== Supplied entries

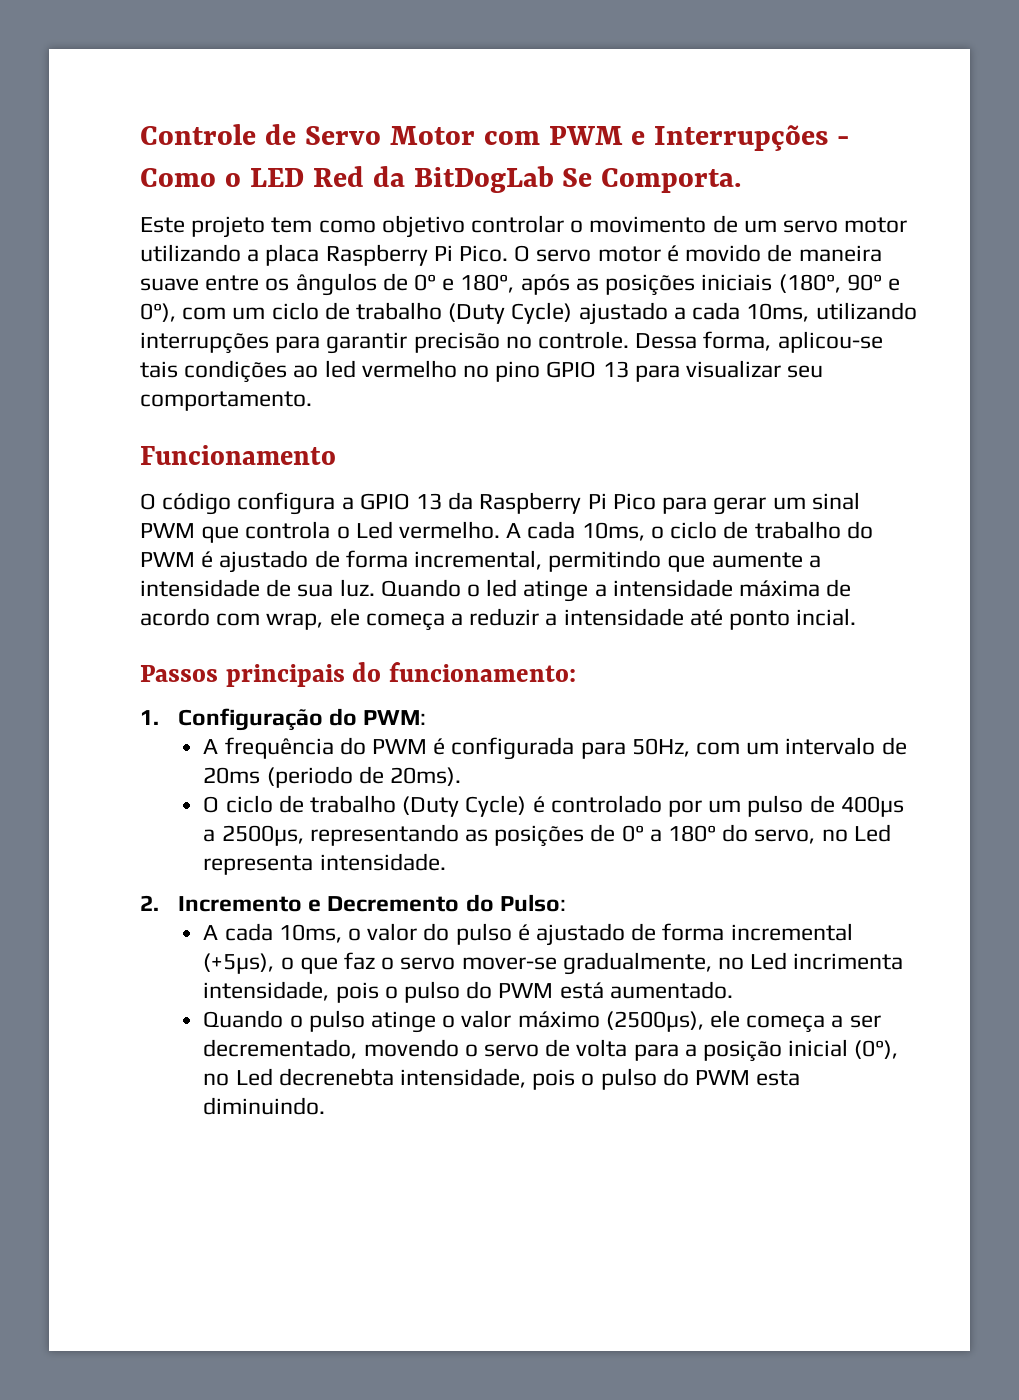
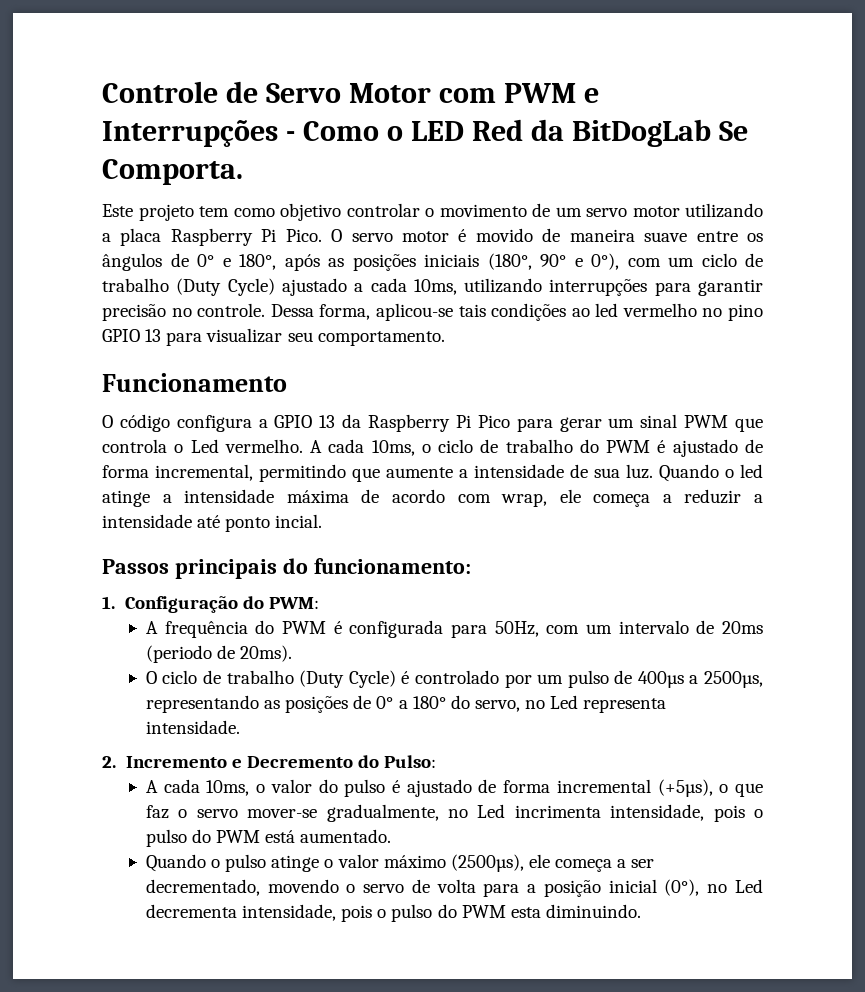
- Quando o pulso atinge o valor máximo (2500µs), ele começa a ser decrementado, movendo o servo de volta para a posição inicial (0°), no Led decrenebta intensidade, pois o pulso do PWM esta diminuindo.
+ Quando o pulso atinge o valor máximo (2500µs), ele começa a ser decrementado, movendo o servo de volta para a posição inicial (0°), no Led decrementa intensidade, pois o pulso do PWM esta diminuindo.

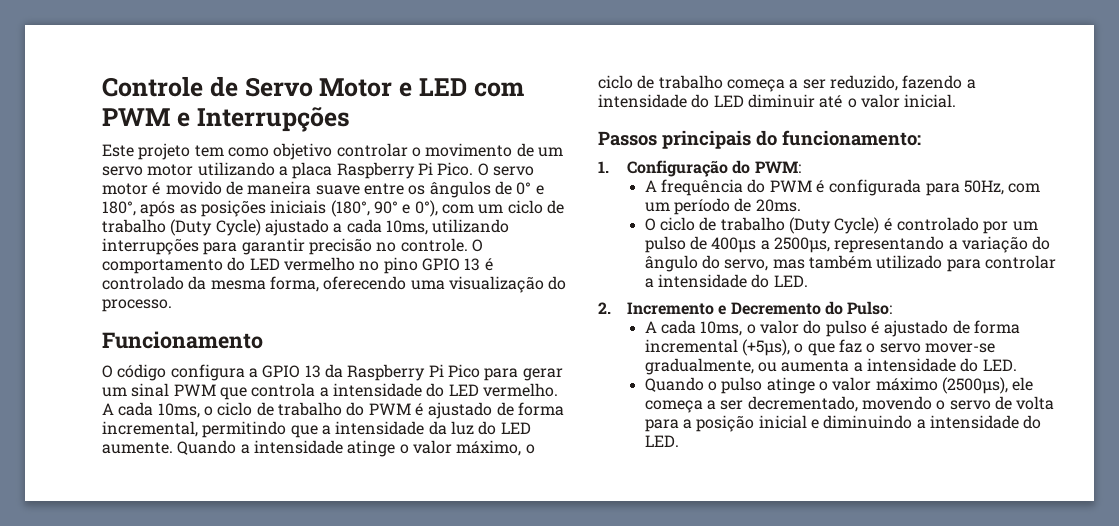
- Controle de Servo Motor com PWM e Interrupções - Como o LED Red da BitDogLab Se Comporta.
+ Controle de Servo Motor e LED com PWM e Interrupções
- Dessa forma, aplicou-se tais condições ao led vermelho no pino GPIO 13 para visualizar seu comportamento.
+ O comportamento do LED vermelho no pino GPIO 13 é controlado da mesma forma, oferecendo uma visualização do processo.
- O código configura a GPIO 13 da Raspberry Pi Pico para gerar um sinal PWM que controla o Led vermelho.
+ O código configura a GPIO 13 da Raspberry Pi Pico para gerar um sinal PWM que controla a intensidade do LED vermelho.
- A cada 10ms, o ciclo de trabalho do PWM é ajustado de forma incremental, permitindo que aumente a intensidade de sua luz. Quando o led atinge a intensidade máxima de acordo com wrap, ele começa a reduzir a intensidade até ponto incial.
+ A cada 10ms, o ciclo de trabalho do PWM é ajustado de forma incremental, permitindo que a intensidade da luz do LED aumente. Quando a intensidade atinge o valor máximo, o ciclo de trabalho começa a ser reduzido, fazendo a intensidade do LED diminuir até o valor inicial.
- A frequência do PWM é configurada para 50Hz, com um intervalo de 20ms (periodo de 20ms).
+ A frequência do PWM é configurada para 50Hz, com um período de 20ms.
- O ciclo de trabalho (Duty Cycle) é controlado por um pulso de 400µs a 2500µs, representando as posições de 0° a 180° do servo, no Led representa intensidade.
+ O ciclo de trabalho (Duty Cycle) é controlado por um pulso de 400µs a 2500µs, representando a variação do ângulo do servo, mas também utilizado para controlar a intensidade do LED.
- A cada 10ms, o valor do pulso é ajustado de forma incremental (+5µs), o que faz o servo mover-se gradualmente, no Led incrimenta intensidade, pois o pulso do PWM está aumentado.
+ A cada 10ms, o valor do pulso é ajustado de forma incremental (+5µs), o que faz o servo mover-se gradualmente, ou aumenta a intensidade do LED.
- Quando o pulso atinge o valor máximo (2500µs), ele começa a ser decrementado, movendo o servo de volta para a posição inicial (0°), no Led decrementa intensidade, pois o pulso do PWM esta diminuindo.
+ Quando o pulso atinge o valor máximo (2500µs), ele começa a ser decrementado, movendo o servo de volta para a posição inicial e diminuindo a intensidade do LED.

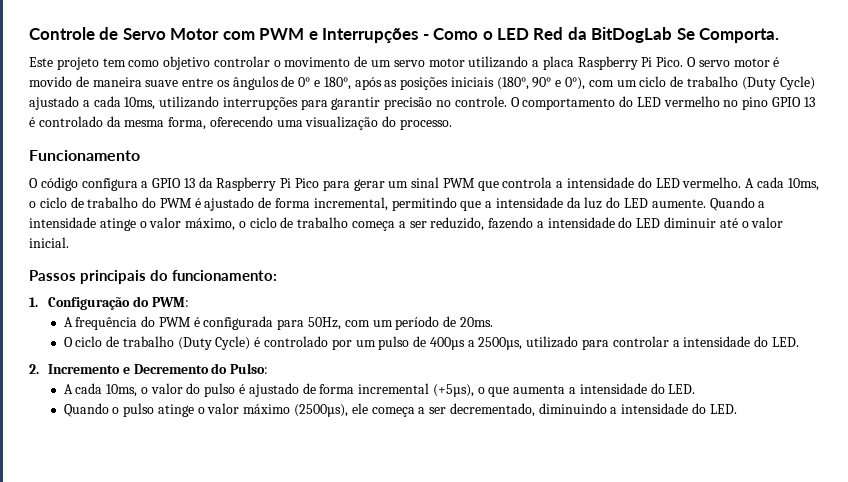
- Controle de Servo Motor e LED com PWM e Interrupções
+ Controle de Servo Motor com PWM e Interrupções - Como o LED Red da BitDogLab Se Comporta.
- O ciclo de trabalho (Duty Cycle) é controlado por um pulso de 400µs a 2500µs, representando a variação do ângulo do servo, mas também utilizado para controlar a intensidade do LED.
+ O ciclo de trabalho (Duty Cycle) é controlado por um pulso de 400µs a 2500µs, utilizado para controlar a intensidade do LED.
- A cada 10ms, o valor do pulso é ajustado de forma incremental (+5µs), o que faz o servo mover-se gradualmente, ou aumenta a intensidade do LED.
+ A cada 10ms, o valor do pulso é ajustado de forma incremental (+5µs), o que aumenta a intensidade do LED.
- Quando o pulso atinge o valor máximo (2500µs), ele começa a ser decrementado, movendo o servo de volta para a posição inicial e diminuindo a intensidade do LED.
+ Quando o pulso atinge o valor máximo (2500µs), ele começa a ser decrementado, diminuindo a intensidade do LED.

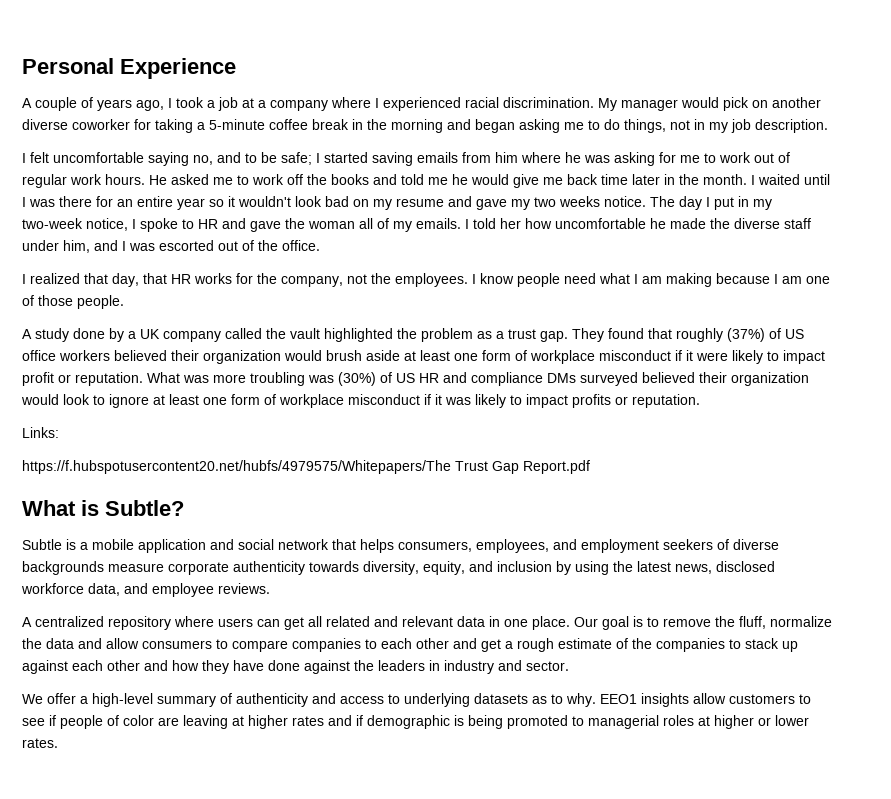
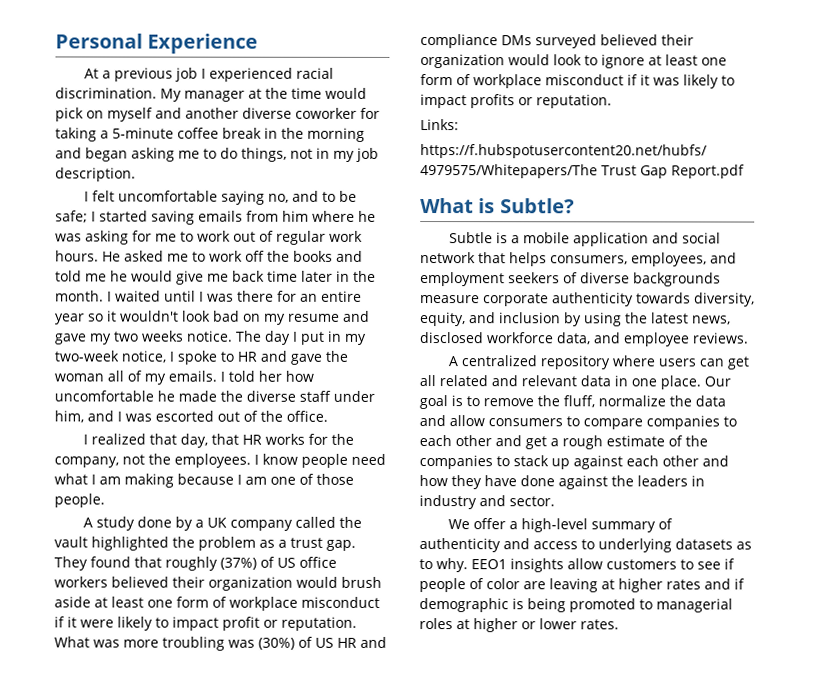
- A couple of years ago, I took a job at a company where I experienced racial discrimination.
+ At a previous job I experienced racial discrimination.
- My manager would pick on another diverse coworker for taking a 5-minute coffee break in the morning and began asking me to do things, not in my job description.
+ My manager at the time would pick on myself and another diverse coworker for taking a 5-minute coffee break in the morning and began asking me to do things, not in my job description.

====

### Action item
Over all the entries, say how many lines hold the string "máximo". The reply is the number alone.

### Exercise answer
7